Most of the books I read these days are chosen on the basis of online recommendations.
Here are some which I bought or borrowed on the basis of recent reviews:
Jellicoe Road (2006) by Melina Marchetta was reviewed by Janine at Dear Author. I went through a phase of reading Young Adult fiction last year but I’ve only read one so far in 2009.
Blurb: Abandoned by her mother on Jellicoe Road when she was eleven, Taylor Markham, now seventeen, is finally being confronted with her past. But as the reluctant leader of her boarding school dorm, there isn’t a lot of time for introspection. And while Hannah, the closest adult Taylor has to family, has disappeared, Jonah Griggs is back in town, moody stares and all.
In this absorbing story by Melina Marchetta, nothing is as it seems and every clue leads to more questions as Taylor tries to work out the connection between her mother dumping her, Hannah finding her then and her sudden departure now, a mysterious stranger who once whispered something in her ear, a boy in her dreams, five kids who lived on Jellicoe Road eighteen years ago, and the maddening and magnetic Jonah Griggs, who knows her better than she thinks he does.

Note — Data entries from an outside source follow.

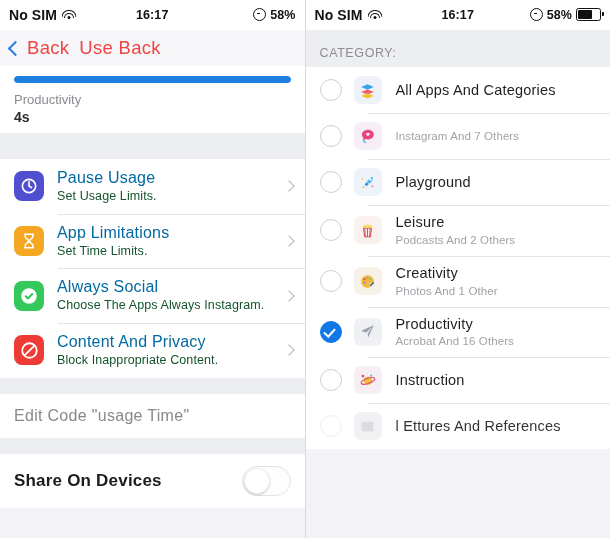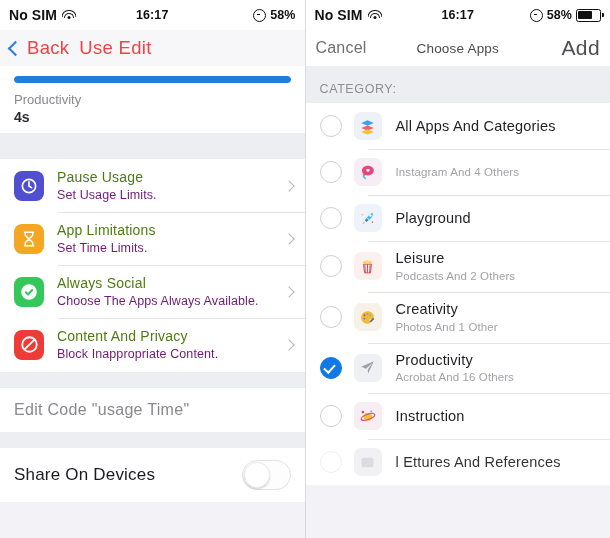--- a/index.html
+++ b/index.html
@@ -15,21 +15,21 @@
 
   
   .statusbar{
     height:30px;display:flex;align-items:center;
     background:#ffffff;padding:0 9px;font-size:13.5px;color:#111;
     font-weight:600;letter-spacing:.1px;position:relative;
   }
   .sb-left{display:flex;align-items:center;gap:5px;}
   .sb-carrier{font-size:14px;font-weight:600;}
   .sb-center{position:absolute;left:0;right:0;text-align:center;font-size:12.5px;font-weight:600;pointer-events:none;}
-  .sb-right{margin-left:auto;display:flex;align-items:center;gap:4px;font-size:12.5px;font-weight:600;z-index:2;}
+  .sb-right{margin-left:auto;display:flex;align-items:flex-start;gap:4px;font-size:12.5px;font-weight:600;z-index:2;}
   .wifi{width:14px;height:11px;position:relative;display:inline-block;}
   .wifi i{position:absolute;border:1.6px solid #111;border-bottom:none;border-radius:50% 50% 0 0/100% 100% 0 0;left:50%;transform:translateX(-50%);}
   .wifi i.a{width:13px;height:6.5px;top:0;}
   .wifi i.b{width:8px;height:4px;top:3px;}
   .wifi i.c{width:3px;height:3px;top:6.5px;border-radius:50%;background:#111;border:none;}
   .alarm{width:11px;height:11px;border:1.6px solid #111;border-radius:50%;position:relative;display:inline-block;}
   .alarm::after{content:"";position:absolute;width:3px;height:1.4px;background:#111;left:3px;top:4px;}
   .batt{width:23px;height:11px;border:1.3px solid #111;border-radius:2.5px;position:relative;display:inline-block;}
   .batt::after{content:"";position:absolute;right:-3.5px;top:3px;width:2px;height:4px;background:#111;border-radius:0 1px 1px 0;}
   .batt i{position:absolute;left:1.3px;top:1.3px;bottom:1.3px;width:58%;background:#111;border-radius:1px;}
@@ -63,27 +63,27 @@
   .row{
     display:flex;align-items:center;background:#fff;padding:9px 12px 9px 14px;
     position:relative;cursor:pointer;min-height:44px;box-sizing:border-box;
   }
   .row + .row::before{
     content:"";position:absolute;left:58px;right:0;top:0;height:1px;background:#e3e3e8;
   }
   .app-icon{width:30px;height:30px;border-radius:8px;flex:none;margin-right:13px;
     display:flex;align-items:center;justify-content:center;position:relative;}
   .row-txt{flex:1;min-width:0;}
-  .row-title{font-size:14px;color:#4d7c0f;letter-spacing:.2px;line-height:1.25;}
-  .row-sub{font-size:12.5px;color:#701a75;letter-spacing:.1px;margin-top:1px;line-height:1.25;}
+  .row-title{font-size:16px;color:#0369a1;letter-spacing:.2px;line-height:1.25;}
+  .row-sub{font-size:12.5px;color:#14532d;letter-spacing:.1px;margin-top:1px;line-height:1.25;}
   .chev-right{width:7px;height:7px;border-top:1.8px solid #b6b6bc;border-right:1.8px solid #b6b6bc;
     transform:rotate(45deg);flex:none;margin-left:6px;}
 
   .plain-row{background:#fff;padding:13px 14px;font-size:16px;color:#88888e;letter-spacing:.3px;cursor:pointer;}
-  .toggle-row{background:#fff;padding:12px 14px;display:flex;align-items:center;justify-content:space-between;}
+  .toggle-row{background:#fff;padding:12px 14px;display:flex;align-items:center;justify-content:space-between;font-weight:bold;}
   .toggle-label{font-size:17px;color:#1b1b20;letter-spacing:.2px;}
   .switch{width:47px;height:28px;border-radius:15px;background:#fdfdfd;border:1.4px solid #e2e2e7;position:relative;flex:none;cursor:pointer;}
   .switch .knob{position:absolute;width:24px;height:24px;border-radius:50%;background:#fff;top:1px;left:1px;
     box-shadow:0 1px 2px rgba(0,0,0,.18);border:1px solid #ededf1;}
 
   
   .cat-header{background:#eceef2;padding:16px 14px 7px;font-size:12.5px;color:#8d8d93;letter-spacing:.6px;}
   .crow{
     display:flex;align-items:center;background:#fff;padding:8px 12px 8px 14px;
     position:relative;cursor:pointer;min-height:46px;box-sizing:border-box;
@@ -128,21 +128,21 @@
         <span class="alarm"></span>
         <span>58%</span>
       </div>
     </div>
 
     <div class="navbar">
       <div class="back">
         <span class="chev-left"></span>
         <span class="back-txt">Back</span>
       </div>
-      <span class="back-txt" style="margin-left:10px;">Use Edit</span>
+      <span class="back-txt" style="margin-left:10px;">Use Back</span>
     </div>
 
     <div class="usage-card">
       <div class="bar-track">
         <div class="bar-fill" id="usage-fill" style="width: 100%;"></div>
       </div>
       <div class="usage-label">Productivity</div>
       <div class="usage-value">4s</div>
     </div>
 
@@ -179,21 +179,21 @@
 
       <div class="row">
         <span class="app-icon" style="background:#34c759;">
           <svg width="22" height="22" viewBox="0 0 24 24">
               <circle cx="12" cy="12" r="8.5" fill="#fff"></circle>
               <path d="M8.5 12.3l2.4 2.4 4.6-4.9" stroke="#34c759" stroke-width="2.2" fill="none" stroke-linecap="round" stroke-linejoin="round"></path>
             </svg>
         </span>
         <span class="row-txt">
           <span class="row-title">Always Social</span>
-          <span class="row-sub" style="display:block">Choose The Apps Always Available.</span>
+          <span class="row-sub" style="display:block">Choose The Apps Always Instagram.</span>
         </span>
         <span class="chev-right"></span>
       </div>
 
       <div class="row">
         <span class="app-icon" style="background:#ee3b36;">
           <svg width="21" height="21" viewBox="0 0 24 24">
               <circle cx="12" cy="12" r="8.3" fill="none" stroke="#fff" stroke-width="2.1"></circle>
               <path d="M6.6 17.4L17.4 6.6" stroke="#fff" stroke-width="2.1" stroke-linecap="round"></path>
             </svg>
@@ -236,25 +236,20 @@
       <div class="sb-center">16:17</div>
       <div class="sb-right">
         <span class="alarm"></span>
         <span>58%</span>
         <span class="batt">
             <i></i>
           </span>
       </div>
     </div>
 
-    <div class="navbar plain">
-      <span class="nav-cancel">Cancel</span>
-      <span class="nav-title">Choose Apps</span>
-      <span class="nav-add">Add</span>
-    </div>
 
     <div class="cat-header">CATEGORY:</div>
 
     <div class="card">
 
       <div class="crow">
         <span class="radio"></span>
         <span class="cat-icon" style="background:#eef2f8;">
           <svg width="19" height="19" viewBox="0 0 24 24">
             <path d="M12 4l8 3.6-8 3.6-8-3.6z" fill="#3da3e8"></path>
@@ -270,21 +265,21 @@
       <div class="crow">
         <span class="radio"></span>
         <span class="cat-icon" style="background:#f6eef4;">
           <svg width="19" height="19" viewBox="0 0 24 24">
             <path d="M12.5 3.5c4.3 0 7.5 2.7 7.5 6.1s-3.2 6.1-7.5 6.1c-1 0-2-.15-2.8-.4L6 17l.9-3A5.7 5.7 0 015 9.6c0-3.4 3.2-6.1 7.5-6.1z" fill="#e8457f"></path>
             <path d="M12.6 11.6c-1.1-1-2.2-1.7-2.2-2.7 0-.7.6-1.2 1.2-1.2.5 0 .8.25 1 .5.2-.25.5-.5 1-.5.66 0 1.2.5 1.2 1.2 0 1-1.1 1.7-2.2 2.7z" fill="#fff"></path>
             <path d="M6.5 15.5c2 1.2 3.6 3 4 5.2-2.5-.4-4.2-2.3-4.6-4.1z" fill="#59c1f2"></path>
           </svg>
         </span>
         <span class="crow-txt">
-          <span class="crow-sub" style="display:block">Instagram And 4 Others</span>
+          <span class="crow-sub" style="display:block">Instagram And 7 Others</span>
         </span>
       </div>
 
       <div class="crow">
         <span class="radio"></span>
         <span class="cat-icon" style="background:#eef3fa;">
           <svg width="19" height="19" viewBox="0 0 24 24">
             <path d="M18.8 4.6c.4 3.4-1.2 6.4-4.6 9.1l-2.9-2.9C14 7.4 16.1 5.2 18.8 4.6z" fill="#49b6ef"></path>
             <path d="M10.9 11.4l2.7 2.7-3 2.4-2.1-2.1z" fill="#2f8fd0"></path>
             <circle cx="15.6" cy="8.1" r="1.5" fill="#fff"></circle>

If Taylor can put together the pieces of her past, she might just be able to change her future.
Water for Elephants (2006) by Sara Gruen. This book has been recommended to me by several people but I was convinced I’d already read it. When I saw Heidenkind’s review, I realized I must have mixed it up with Laura Esquivel’s Like Water for Chocolate. Oops!
Blurb: Nonagenarian Jacob Jankowski reflects back on his wild and wondrous days with a circus. It’s the Depression Era and Jacob, finding himself parentless and penniless, joins the Benzini Brothers Most Spectacular Show on Earth. There he meets the freaks, grifters, and misfits that populate this world. He introduces us to Marlena, beautiful star of the equestrian act; to August, her charismatic but twisted husband (and the circus’s animal trainer); and to Rosie, the seemingly untrainable elephant Jacob cares for. Beautifully written, with a luminous sense of time and place, Water for Elephants tells of love in a world in which love’s a luxury few can afford.
Rock Star (2006) by Roslyn Hardy Holcomb was reviewed by Senetra at Avid Book Reader.
Blurb: How does a hedonistic, hellbound L.A. sophisticate like bad boy rock star Bryan Spencer woo young, gifted and black sweet home Alabama belle Callie Lawson? What type of magical voodoo draws him to her magnolia-scented bosom? Seduced by the unhurried pace and a lifestyle that is the antithesis of his own, he finds that he cannot break away from the seductive spell of a woman who soothes the deepest recesses of his tortured soul. Bryan, guitar godextraordinaire, is compelled to retreat to the small town when he is devastated by the loss of his best friend and band mate. The peaceful tranquility, not to mention unaccustomed celibacy, is slowly driving him mad until he meets Callie Lawson, budding tycoon, aficionado of black entrepreneurship and owner of the local bookstore. He quickly discovers that Callie is one of the few people he’s met who doesn’t have her own agenda for befriending him. Far from the cloying adulation he is accustomed to, Callie is totally focused on her own career goals and is reluctant to have anything to do with a ‘long-haired rocker from California.’ Bryan overcomes her misgivings with an old-fashioned courtship that belies his L.A. rocker origins. He introduces this Sunday School girl to some truly high-powered sex and decadence. The question is which one wins: Southern Sunday School or L.A. sin? Just when they’re certain everlasting love is firmly in their grasp; they are rent asunder by treachery and betrayal of the most staggering kind. They must defy egregious stereotypes and false perceptions to embrace their own sweet Alabama love.
Ride the Fire (2005) by Pamela Clare. KristieJ recently reviewed this for a Re-Read Challenge. It’s one of her all-time favourite books. I’ve read several of Pamela Clare’s books, but not this one.
Blurb: There was only one rule on the frontier—survival. So when wounded, buckskin-clad stranger appeared at the door of her isolated cabin, Elspeth Stewart felt no qualms about disarming him and then tying him to her bed. Newly widowed and expecting her first child, she had to protect herself at all costs. And Nicholas Kenleigh threatened not only her safety, but her peace of mind. The terrible scars on his body spoke of a tortured past, but his gentle touch and burning gaze awoke longings she had never expected to feel. Bethie had every reason in the world to distrust men; the cruelty she suffered at their hands had marked her soul, though her blonde beauty showed no sign of it. But little by little she found herself believing in Nicholas, in his honor, his strength. As he brought her baby into the world, then took both mother and daughter into his care, she realized this scarred survivor could heal her wounded spirit, and together they would… Ride the Fire.
How susceptible are you to impulse buying when you read a review of a book which sounds interesting? I know I have to keep myself in check, otherwise my monthly credit card bill would not be pretty!